ИЗ ДНЕВНИКА ИНАКЕНЦИЯ
До чего хрупкое, нежное создание - человек…
А живет-то, пыжится, понтуется, планы вселенские строит, а то и, чего доброго, осуществляет! Море по колено, звезда с неба и мир в кармане…
И вдруг какая ложка смолы, или стакан кипятку, или камушек горячий - и корчится бессильно, мучится невыразимо, слабый и жалкий…
Тем, блять, и прекрасен - противоречием бунтующего духа и тужащейся плоти.
«Пасмурное» утро началось хорошо. Я очнулся в предбаннике на кожаном диване, этому обстоятельству не то чтоб удивился… Так, воспринял с некоторым сожалением - вот, мол, нажрался, сцуко, вырубился, алкаш, всех девок прощелкал…
Потянулся…
Аёечки! - как поется в одной песенке…
Спина прилипла к дивану. Присосалась просто. И равномерно-насыщенно горела. Глаза упали на левую руку, как-то неестественно вытянутую. По всей длине ее лопнула и разверзлась кожа - точь в точь переваренная сарделька. И вокруг, повсюду какие-то бинты, скомканные какие-то тампоны - неприглядного использованного вида…
Изумление мое развиться до степени болезненной не успело - в предбанник вошли Хам и Пернатый. Они несли с собой пиво и рыбу - и дисгармония мгновенно переключилась в фоновый режим. Осталась только ЖАЖДА…
- Ну? - выдохнул я, осушив первый стакан.
- Чё? - насторожились мои заботливые товарищи.

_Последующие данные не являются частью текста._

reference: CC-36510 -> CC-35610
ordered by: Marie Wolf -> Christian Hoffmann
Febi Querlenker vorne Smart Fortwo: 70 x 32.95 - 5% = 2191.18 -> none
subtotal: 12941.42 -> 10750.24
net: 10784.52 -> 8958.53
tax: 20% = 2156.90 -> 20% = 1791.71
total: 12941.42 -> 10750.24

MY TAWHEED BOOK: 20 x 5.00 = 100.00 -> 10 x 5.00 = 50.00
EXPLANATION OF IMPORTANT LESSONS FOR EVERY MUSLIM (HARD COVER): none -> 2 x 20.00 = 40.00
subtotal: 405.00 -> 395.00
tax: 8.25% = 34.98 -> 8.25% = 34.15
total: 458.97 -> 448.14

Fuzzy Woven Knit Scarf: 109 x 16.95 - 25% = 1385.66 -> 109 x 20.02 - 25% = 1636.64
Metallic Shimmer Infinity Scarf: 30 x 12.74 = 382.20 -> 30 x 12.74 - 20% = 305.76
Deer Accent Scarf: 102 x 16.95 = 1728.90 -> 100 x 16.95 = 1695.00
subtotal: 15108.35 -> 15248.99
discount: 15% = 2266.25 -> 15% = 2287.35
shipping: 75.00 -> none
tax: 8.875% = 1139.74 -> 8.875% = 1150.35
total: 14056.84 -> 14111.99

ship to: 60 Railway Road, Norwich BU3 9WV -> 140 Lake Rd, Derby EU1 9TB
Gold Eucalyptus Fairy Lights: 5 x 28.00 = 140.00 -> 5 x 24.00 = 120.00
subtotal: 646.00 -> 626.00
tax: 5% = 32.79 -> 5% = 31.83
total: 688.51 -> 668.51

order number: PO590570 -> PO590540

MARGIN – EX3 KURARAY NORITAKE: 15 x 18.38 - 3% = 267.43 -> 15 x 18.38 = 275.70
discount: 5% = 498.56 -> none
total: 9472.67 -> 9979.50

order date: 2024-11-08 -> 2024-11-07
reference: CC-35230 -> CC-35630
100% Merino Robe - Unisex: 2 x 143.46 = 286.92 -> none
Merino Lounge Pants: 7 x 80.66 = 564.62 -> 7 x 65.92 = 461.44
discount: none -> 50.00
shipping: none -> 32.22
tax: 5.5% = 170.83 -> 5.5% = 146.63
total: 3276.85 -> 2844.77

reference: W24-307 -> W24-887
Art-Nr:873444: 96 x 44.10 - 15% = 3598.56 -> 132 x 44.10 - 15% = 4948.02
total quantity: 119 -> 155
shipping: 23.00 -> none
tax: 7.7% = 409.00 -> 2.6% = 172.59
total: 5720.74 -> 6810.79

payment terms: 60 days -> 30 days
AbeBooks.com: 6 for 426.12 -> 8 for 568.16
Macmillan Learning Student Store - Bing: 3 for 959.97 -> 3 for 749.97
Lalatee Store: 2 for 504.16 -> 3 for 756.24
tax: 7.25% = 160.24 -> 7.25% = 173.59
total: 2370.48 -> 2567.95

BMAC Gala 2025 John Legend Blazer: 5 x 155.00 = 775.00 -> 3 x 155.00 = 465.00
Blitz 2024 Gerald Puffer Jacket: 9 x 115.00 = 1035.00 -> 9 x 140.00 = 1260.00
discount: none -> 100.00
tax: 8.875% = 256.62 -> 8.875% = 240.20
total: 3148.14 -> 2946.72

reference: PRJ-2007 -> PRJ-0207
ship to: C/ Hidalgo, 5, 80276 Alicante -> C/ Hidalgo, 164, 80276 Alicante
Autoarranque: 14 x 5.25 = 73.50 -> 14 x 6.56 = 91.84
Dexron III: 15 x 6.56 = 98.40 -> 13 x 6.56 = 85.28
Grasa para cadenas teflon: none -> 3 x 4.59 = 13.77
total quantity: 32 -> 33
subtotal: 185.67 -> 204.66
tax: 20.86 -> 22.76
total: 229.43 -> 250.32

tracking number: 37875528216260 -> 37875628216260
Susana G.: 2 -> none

- Рассказывайте! - я обвел себя и обстановку головой.
- Хуяссе! - они переглянулись. - С какого момента?
- Да… Блин… - я попытался почесаться левой рукой, но не осилил. - Помню дискотеку… Закат такой малиновый в речке…
- Ну, там и у меня было парочку разрывов, - заявил Пернатый, отрывая рыбий хвост. - Но когда ты на печку приземлился…
- Это… - я отчего-то не мог до конца сообразить. - В парилке?!
Они переглянулись снова и, наперебой, захлебываясь, заговорили:
- Сбежались все бабы… На диван вот этот тебя уложили… Кудах-тах-тах, кудах-тах-тах… Кто-то ревет: «В больницу его!» - а ни одного трезвого водителя… Тут Юля - всех нафиг! - физраствору развела, давай тебе раны промывать, «Пантенолом» пшикать…
Я принялся осторожно себя ощупывать.
- Но круче всего было другое! - заливался Хам. - Ты - такой умирающий лебедь, глазки закатил, разрешает себя ворочать безропотно, прочувствованные стоны… Тут приходит Вичка, на корточки возле дивана присаживается и говорит: «Кеша… Ну, Кеша… Ну, что сделать, как тебе помочь? Ну хочешь - я тебе минет сделаю!»
Я хлопнул глазами.
- …И тут происходит преображение! - Хам перешел на патетический тон. - Этот смертельно раненный вдруг открывает глаза, вскидывается… Да! - говорит. - Немедленно! Рюмку водки, сигарету и минетчицу для облегчения страданий!
К бане, я заметил, начал подтягиваться народ, привлеченный царящим внутри оживлением.
- Не, это все круто, - говорю, вытирая слезы смеха. - Но чё ваще случилось-то?
- Я думаю, - Хам подмигнул, - это тебе лучше всего у Вички и поинтересоваться…
Я явился народу в драных плавках, зияя обширными, как выяснилось, ранами - и был встречен аплодисментами. За дощатыми столами вовсю шел опохмел - пиво, супчик, а кое-где и водочка… Лето жмурилось и гомонило…
Вичка встретила меня иронично-грустным взглядом.
- Должен был быть секс, - расставила она точки над «ё», - но ты упал на камни!